REST API design specialist covering resource modeling, HTTP semantics, versioning, pagination, and API evolution.

Core principle: REST is an architectural style based on resources, HTTP semantics, and stateless communication. Good REST API design makes resources discoverable, operations predictable, and evolution manageable.

When to Use This Skill

Use when encountering:

  • Resource modeling: Designing URL structures, choosing singular vs plural, handling relationships
  • HTTP methods: GET, POST, PUT, PATCH, DELETE semantics and idempotency
  • Status codes: Choosing correct 2xx, 4xx, 5xx codes
  • Versioning: URI vs header versioning, managing API evolution
  • Pagination: Offset, cursor, or page-based pagination strategies
  • Filtering/sorting: Query parameter design for collections
  • Error responses: Standardized error formats
  • HATEOAS: Hypermedia-driven APIs and discoverability

Do NOT use for:

  • GraphQL API design → graphql-api-design
  • Framework-specific implementation → fastapi-development, django-development, express-development
  • Authentication patterns → api-authentication

Quick Reference - HTTP Methods

Method Semantics Idempotent? Safe? Request Body Response Body
GET Retrieve resource ✅ Yes ✅ Yes ❌ No ✅ Yes
POST Create resource ❌ No ❌ No ✅ Yes ✅ Yes
PUT Replace resource ✅ Yes ❌ No ✅ Yes ✅ Optional
PATCH Partial update ❌ No* ❌ No ✅ Yes ✅ Optional
DELETE Remove resource ✅ Yes ❌ No ❌ Optional ✅ Optional
HEAD Retrieve headers ✅ Yes ✅ Yes ❌ No ❌ No
OPTIONS Supported methods ✅ Yes ✅ Yes ❌ No ✅ Yes

*PATCH can be designed to be idempotent but often isn't

Quick Reference - Status Codes

Code Meaning Use When
200 OK Success GET, PUT, PATCH succeeded with response body
201 Created Resource created POST created new resource
202 Accepted Async processing Request accepted, processing continues async
204 No Content Success, no body DELETE succeeded, PUT/PATCH succeeded without response
400 Bad Request Invalid input Validation failed, malformed request
401 Unauthorized Authentication failed Missing or invalid credentials
403 Forbidden Authorization failed User authenticated but lacks permission
404 Not Found Resource missing Resource doesn't exist
409 Conflict State conflict Resource already exists, version conflict
422 Unprocessable Entity Semantic error Valid syntax but business logic failed
429 Too Many Requests Rate limited User exceeded rate limit
500 Internal Server Error Server error Unexpected server failure
503 Service Unavailable Temporary outage Maintenance, overload

Resource Modeling Patterns

1. URL Structure

✅ Good patterns:

GET    /users                    # List users
POST   /users                    # Create user
GET    /users/{id}               # Get specific user
PUT    /users/{id}               # Replace user
PATCH  /users/{id}               # Update user
DELETE /users/{id}               # Delete user

GET    /users/{id}/orders        # User's orders (nested resource)
POST   /users/{id}/orders        # Create order for user
GET    /orders/{id}              # Get specific order (top-level for direct access)

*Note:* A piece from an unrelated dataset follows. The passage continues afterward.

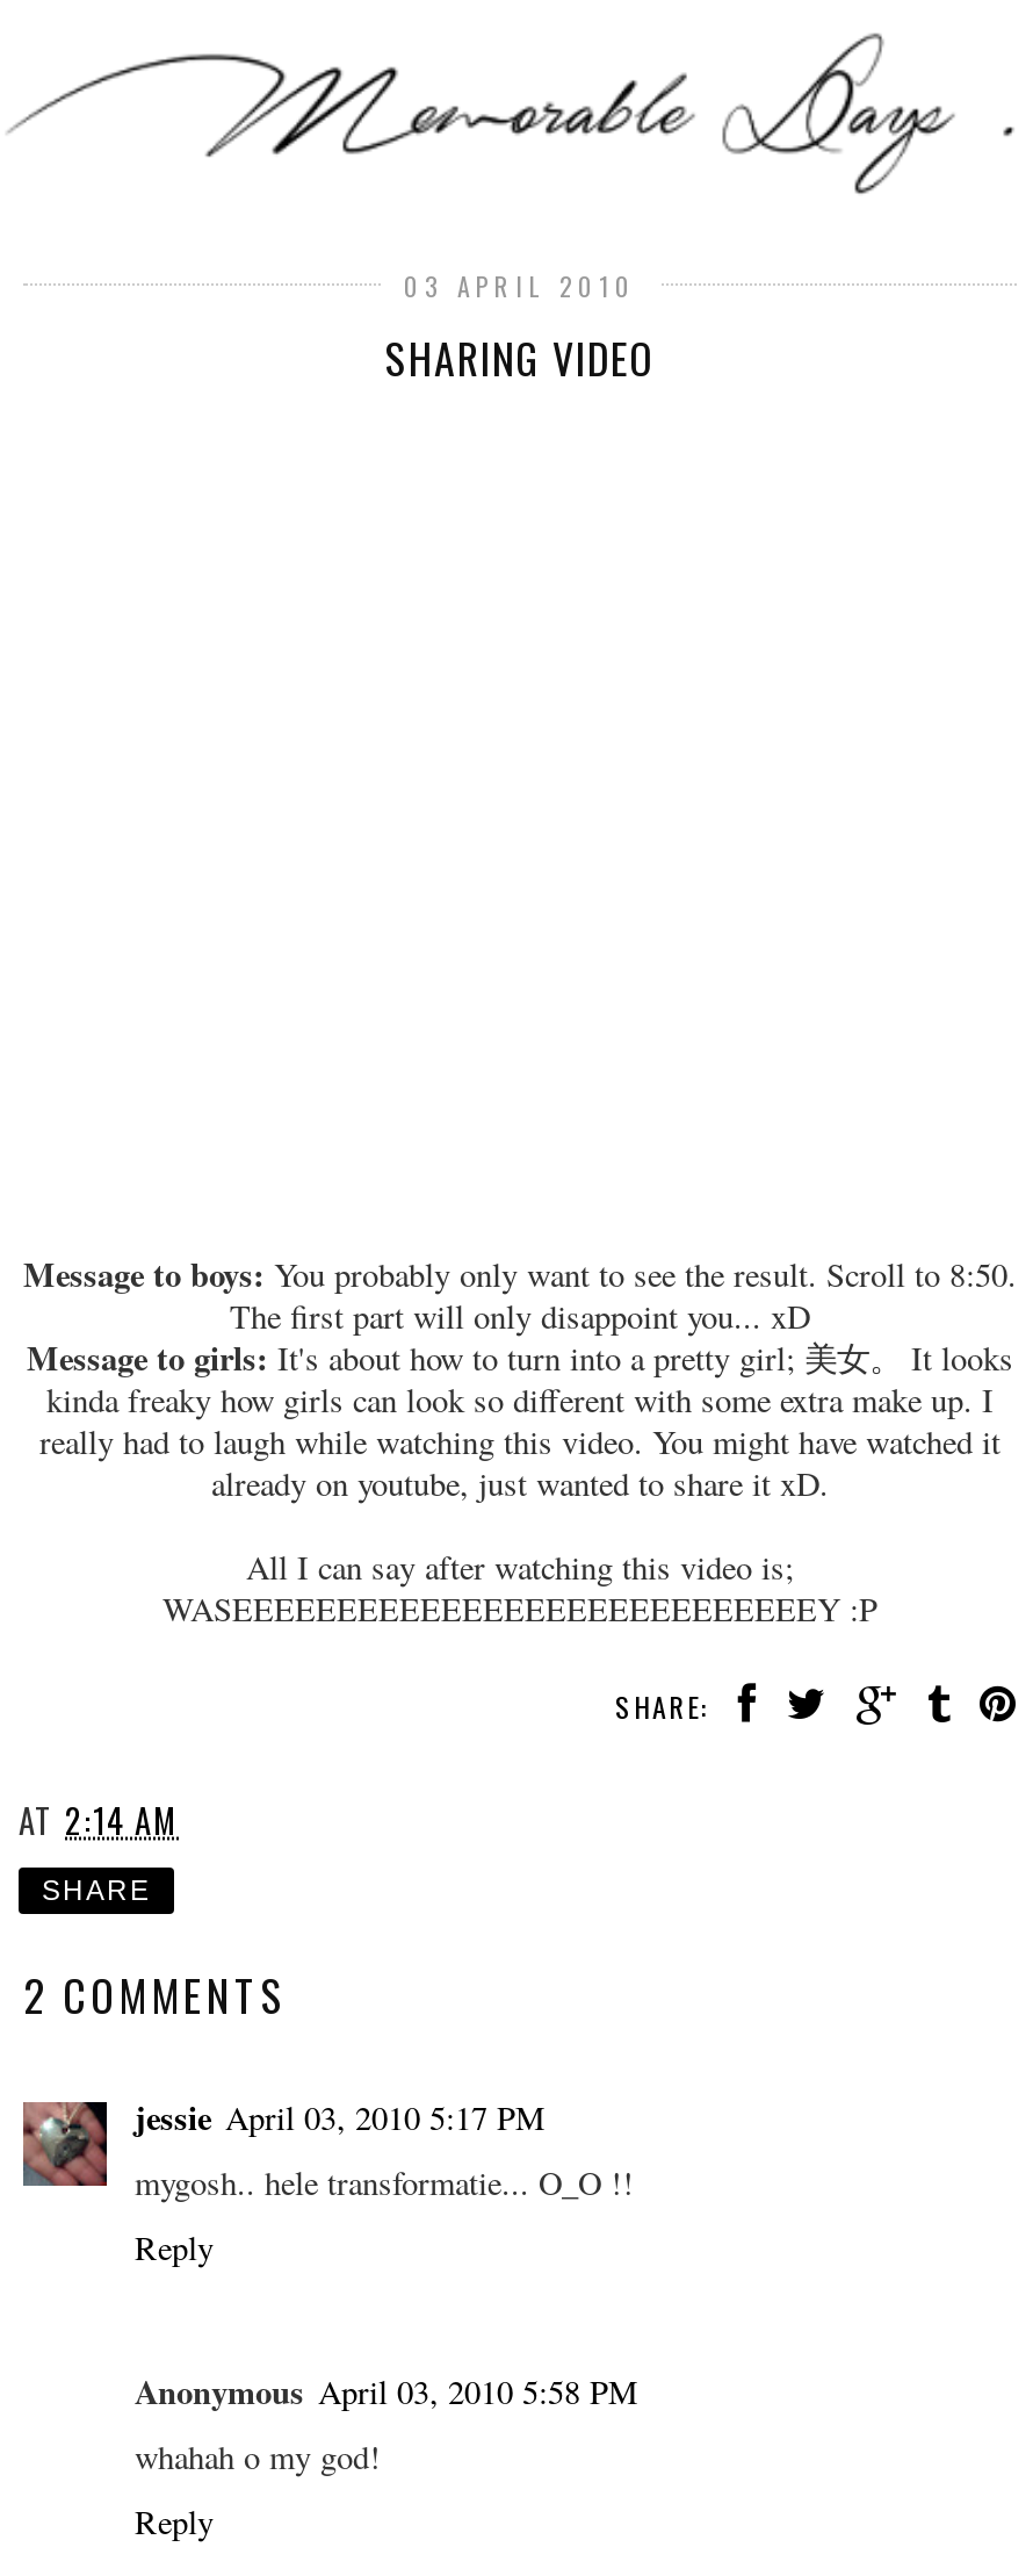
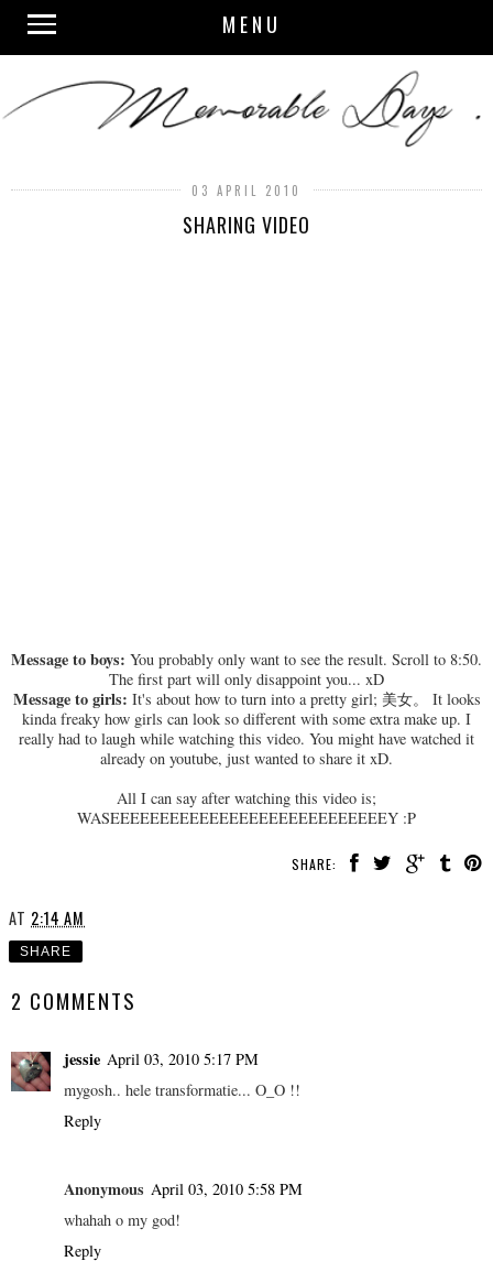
none -> [222,10,282,39] MENU

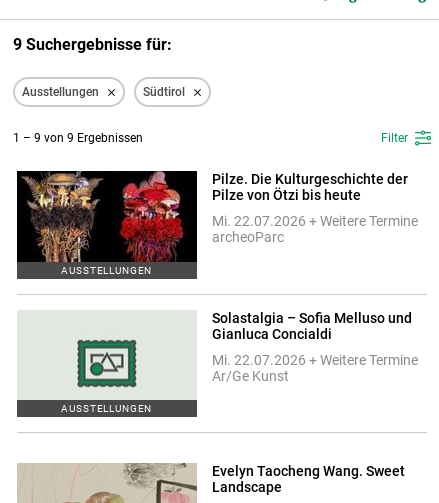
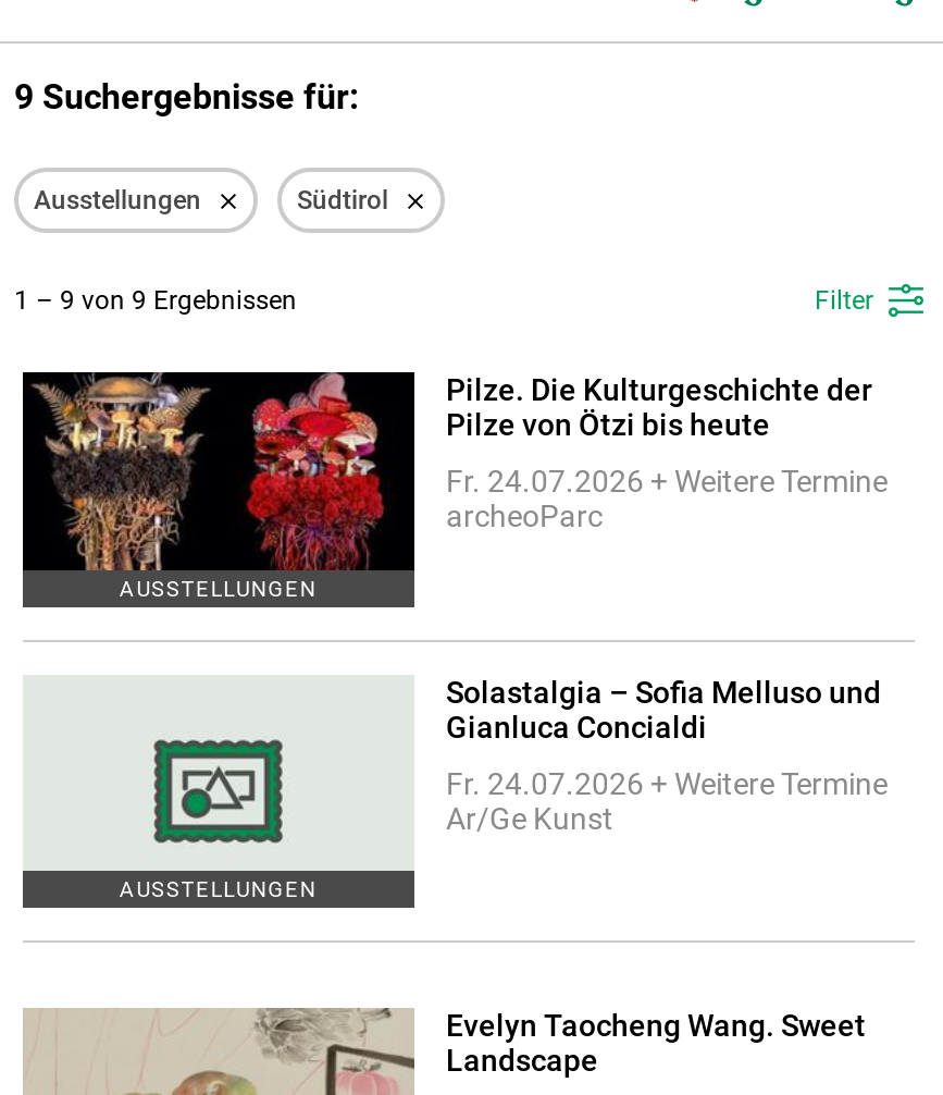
[212,213,418,229] Mi. 22.07.2026 + Weitere Termine -> [446,464,888,499] Fr. 24.07.2026 + Weitere Termine
[212,352,418,368] Mi. 22.07.2026 + Weitere Termine -> [446,766,888,800] Fr. 24.07.2026 + Weitere Termine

GET    /search/users?q=john      # Search endpoint

❌ Anti-patterns:

GET    /getUsers                 # Verb in URL (use HTTP method instead)
POST   /users/create             # Redundant verb
GET    /users/123/delete         # DELETE operation via GET
POST   /api?action=createUser    # RPC-style, not REST
GET    /users/{id}/orders/{id}   # Ambiguous - which {id}?

2. Singular vs Plural

Convention: Use plural for collections, even for single-item endpoints

✅ /users/{id}         # Consistent plural
✅ /orders/{id}        # Consistent plural

❌ /user/{id}          # Inconsistent singular
❌ /users/{id}/order/{id}  # Mixed singular/plural

Exception: Non-countable resources can be singular

✅ /me                 # Current user context
✅ /config             # Application config (single resource)
✅ /health             # Health check endpoint

3. Nested Resources vs Top-Level

Nested when showing relationship:

GET /users/{userId}/orders          # "Orders belonging to this user"
POST /users/{userId}/orders         # "Create order for this user"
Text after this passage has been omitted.